Detect Text

Returns a prediction from an OCR model for the specified image or PDF via URL or local file.

Request Parameters

Name

Type

Description

Available Version

formType

string

Standard form sent to the model. Use this parameter with the parameter task value of form. Valid values:
1040—United States federal income tax return, only 2019.
dl—Driver’s license. Supports driver’s licenses only from the United States, including Washington, DC.
passport—Supports passports only from Australia, Canada, United Kingdom, and United States.
paystub—Employee pay record.
permanentResident—Permanent resident card. Supports cards only from the United States, including Washington, DC.
w2—United States tax form that reports employee wages and taxes.

See Detect Text in Standard Forms.

2.0

formTemplate (Beta)

string

The path to the form template (in JSON format) of input custom form. The form template defines the entities to extract and their key variations. See examples at Extract Data From Custom Forms. Either formType or formTemplate needs to be specified when task=form.

modelId

string

ID of the model that makes the prediction.
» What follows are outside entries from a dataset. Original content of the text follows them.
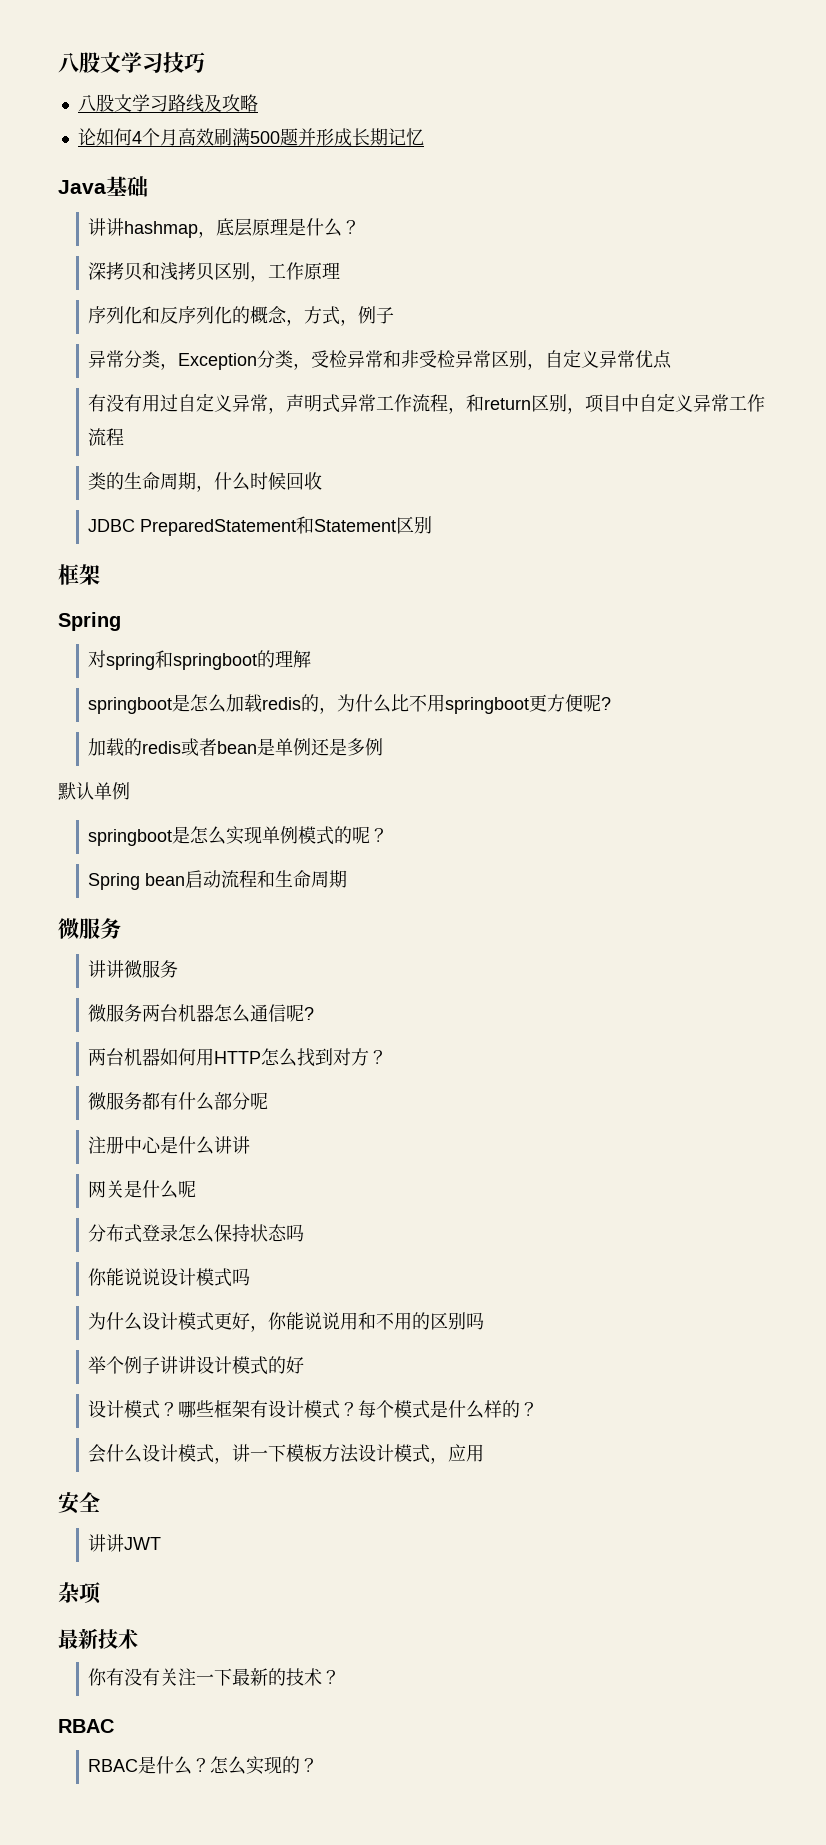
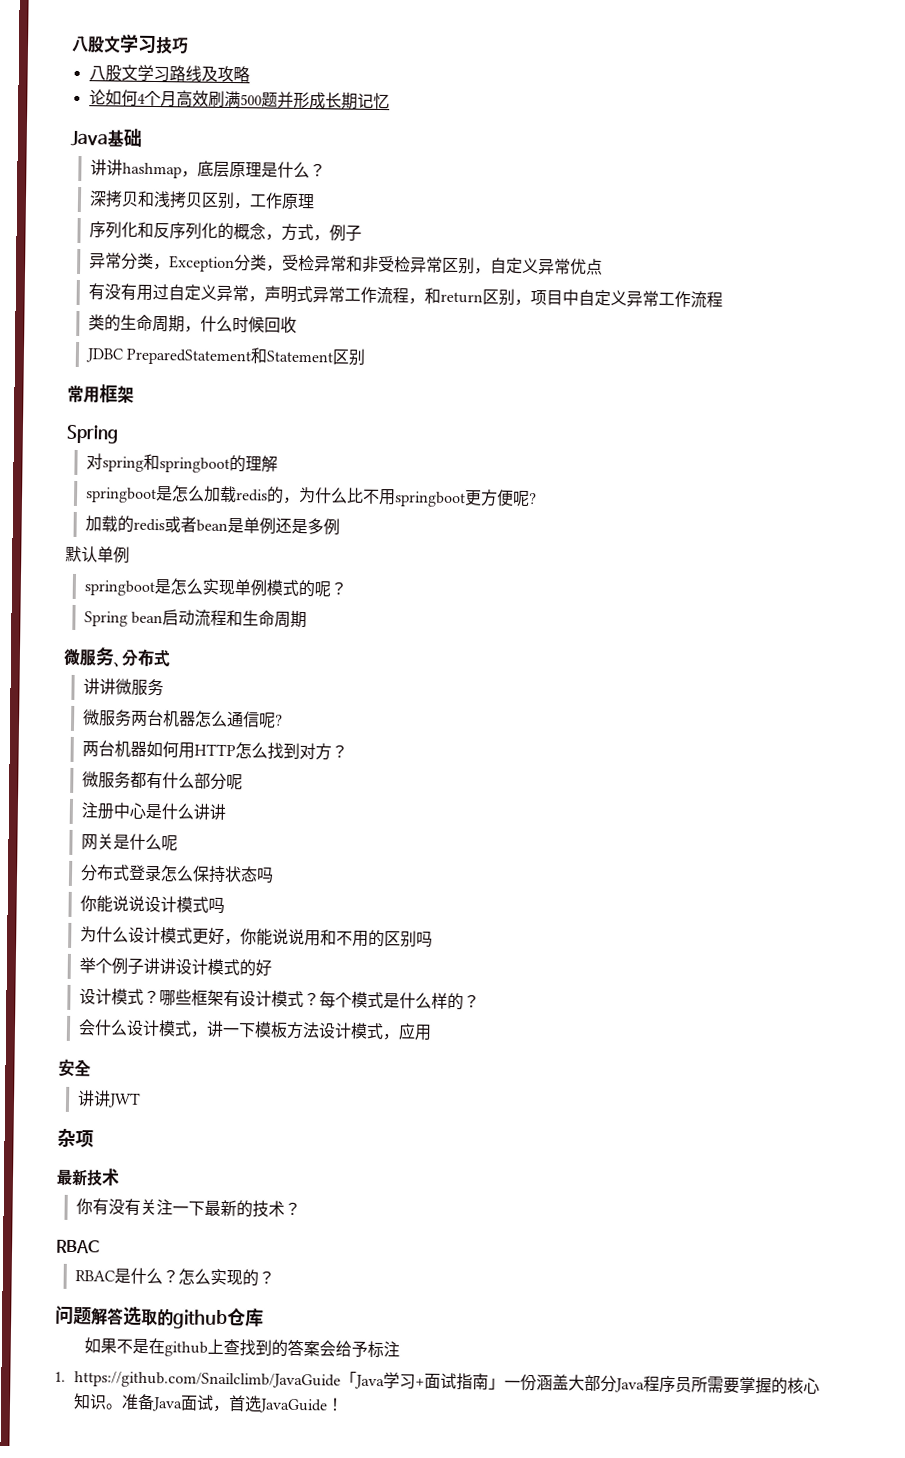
(433, 525) none -> [67,384,100,404] 常用
(121, 928) none -> [113,648,171,668] 、分布式
(319, 1765) none -> [55,1305,264,1330] [84,1337,401,1359] [54,1371,820,1395] [72,1393,344,1414] // 问题解答选取的github仓库 // 如果不是在github上查找到的答案会给予标注 // 1. https://github.com/Snailclimb/JavaGuide「Java学习+面试指南」一份涵盖大部分Java程序员所需要掌握的核心知识。准备Java面试，首选JavaGuide！

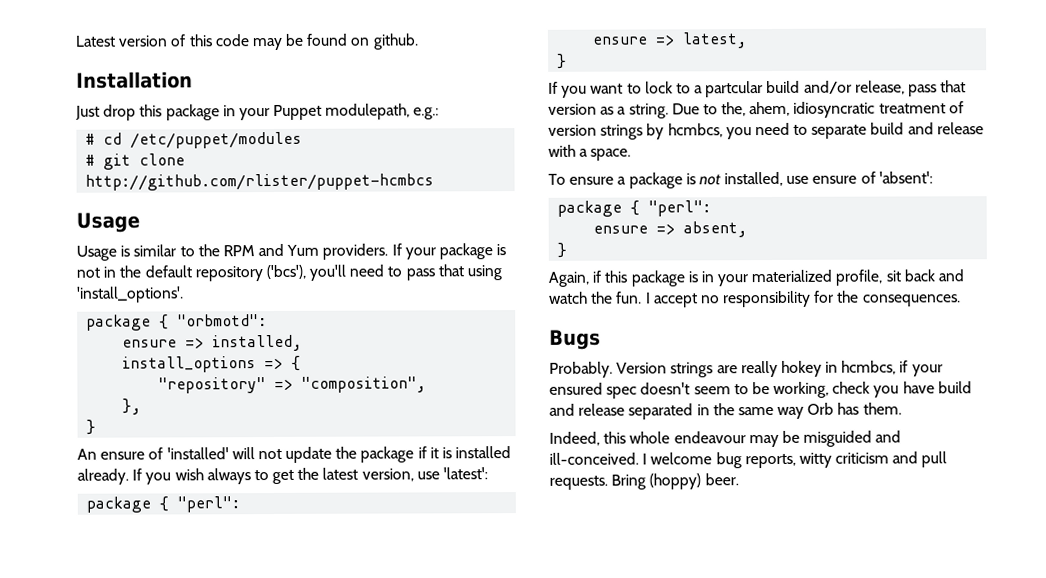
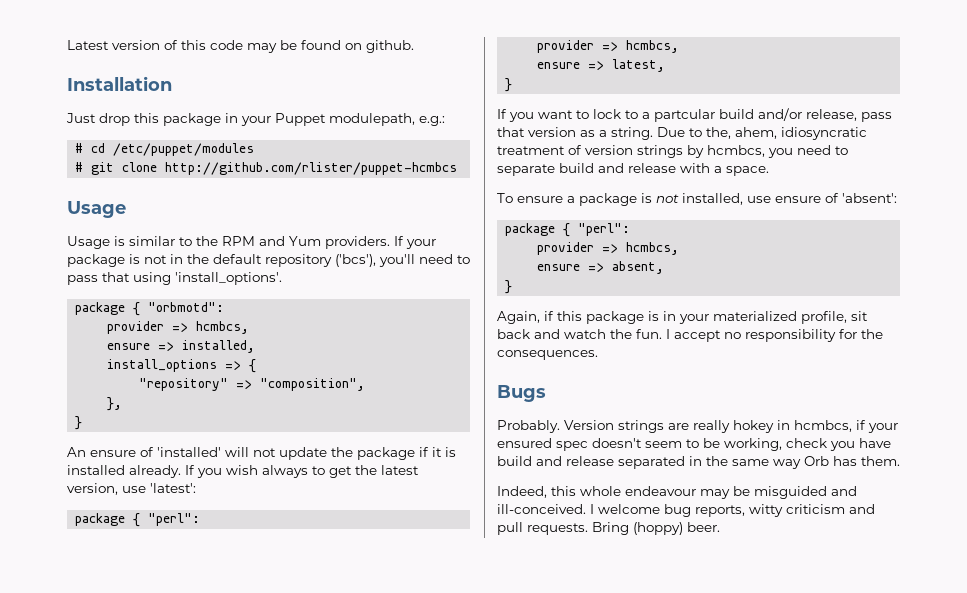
(268, 320) none -> [107,321,250,334] // provider => hcmbcs,
(241, 504) none -> [537,40,680,53] // provider => hcmbcs,
(712, 208) none -> [537,242,680,255] // provider => hcmbcs,

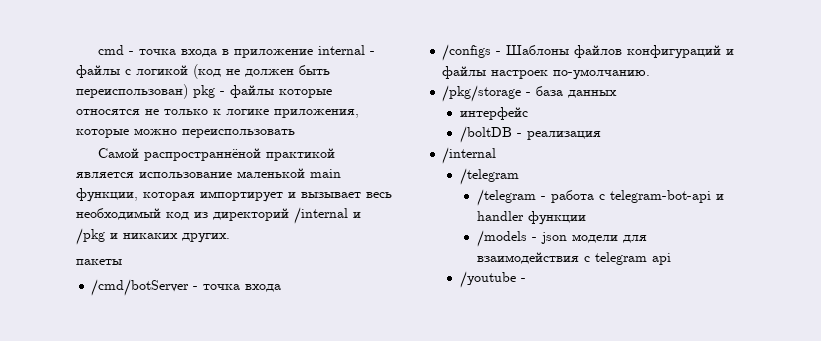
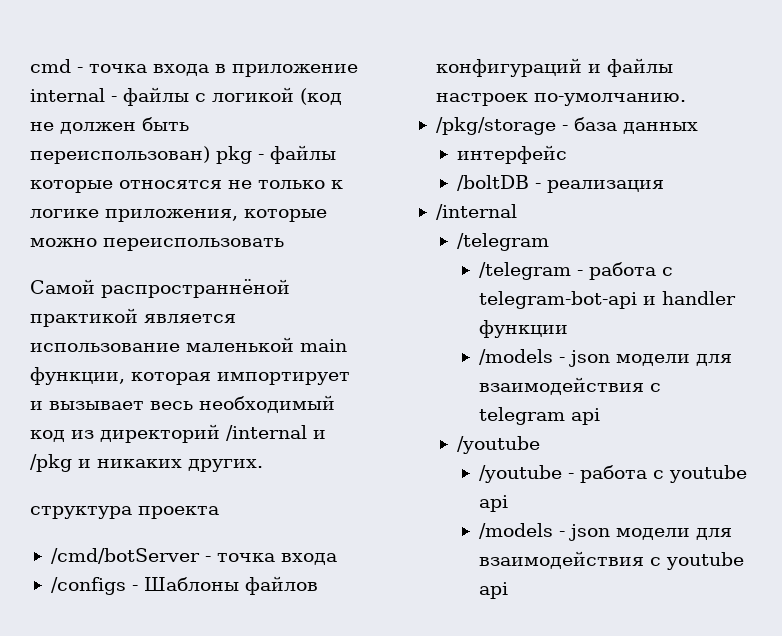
[76,259,122,265] пакеты -> [30,506,219,519] структура проекта
[520,278,526,282] - -> [478,465,747,483] [478,495,508,512] [478,523,732,541] [478,551,744,570] [478,582,508,599] // /youtube - работа с youtube api // /models - json модели для взаимодействия с youtube api

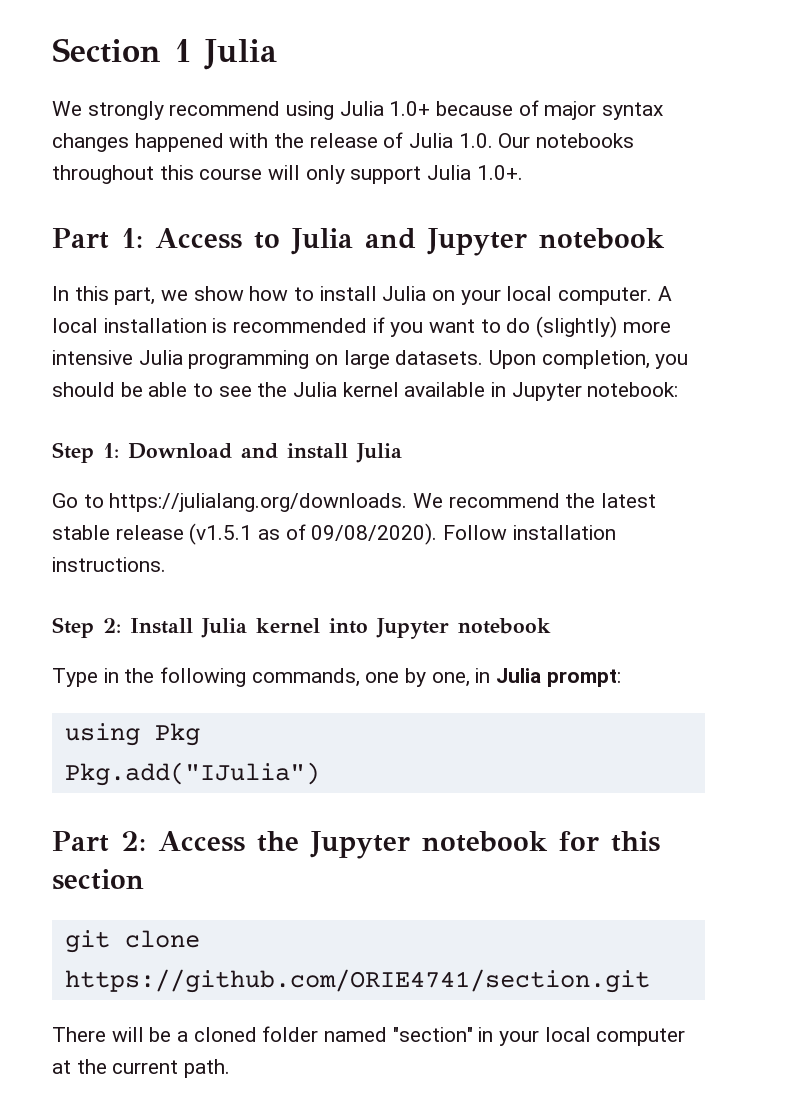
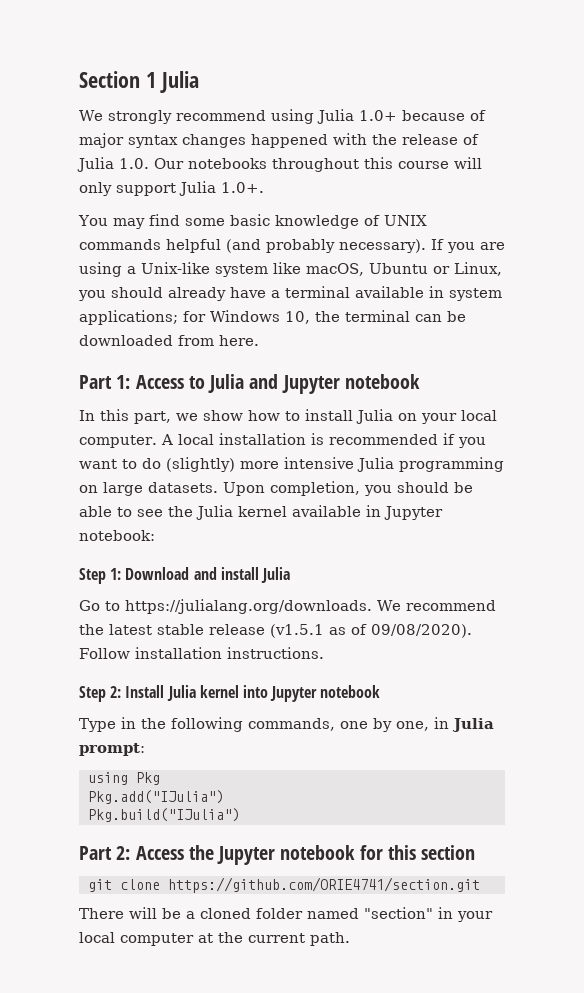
(523, 172) none -> [78,214,427,229] [79,239,505,253] [79,262,502,277] [78,286,502,301] [79,310,466,325] [79,335,259,346] // You may find some basic knowledge of UNIX commands helpful (and probably necessary). If you are using a Unix-like system like macOS, Ubuntu or Linux, you should already have a terminal available in system applications; for Windows 10, the terminal can be downloaded from here.
(320, 774) none -> [88,808,240,822] // Pkg.build("IJulia")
  • OCRModel—Use this model for:
    • Business card, pass a task parameter value of contact.
  • tabulatev2—Use this model for:
    • Unformatted text, pass a task parameter value of text.
    • Text in tables. Pass a task parameter value of table.
    • Standard form, pass a task parameter value of form.
    • Custom form, pass a task parameter value of form (Beta).
    • Invoices, pass a task parameter value of invoice (Beta).
    • Support typed and handwritten text recognition (Beta).

2.0

sampleContent

string

Binary content of image or PDF file uploaded as multipart/form-data.

2.0

sampleLocation

string

URL of the image or PDF file. Use this parameter when sending in a file from a web location. The URL must be a direct link to the file.

2.0

sampleId

string

String that you can pass in to tag the prediction. Optional. Can be any value, and is returned in the response.

2.0

task

string

Optional. Designates the type of data in the image. Default is text. Valid values are:

  • contact—Image or PDF is a business card. Returns the entity for the detected text. For example, if the detected text is +16505551234, the tag contains the value PHONE.
  • form—Image or PDF is one of the supported standard or custom forms (Beta). Use this parameter with the formType parameter to specify the standard form. Use this parameter with the formTemplate parameter to process the custom form (Beta).
  • invoice—Image or PDF is an invoice. Return the extracted entity value pairs and tables. See examples at Extract Data from Invoices (Beta).
  • table—Image or PDF contains a table. Returns the row and column of the detected text.
  • text—Image or PDF contains unformatted text.

2.0

Form Template Content (Beta)

Name

Type

Required

Description

Fields

array of Key objects

Yes

Array of Key objects (see the Key Object table)

Table

array of TableCell objects

No

Array of TabelCell objects. Leave it as an empty array if no header information is specified.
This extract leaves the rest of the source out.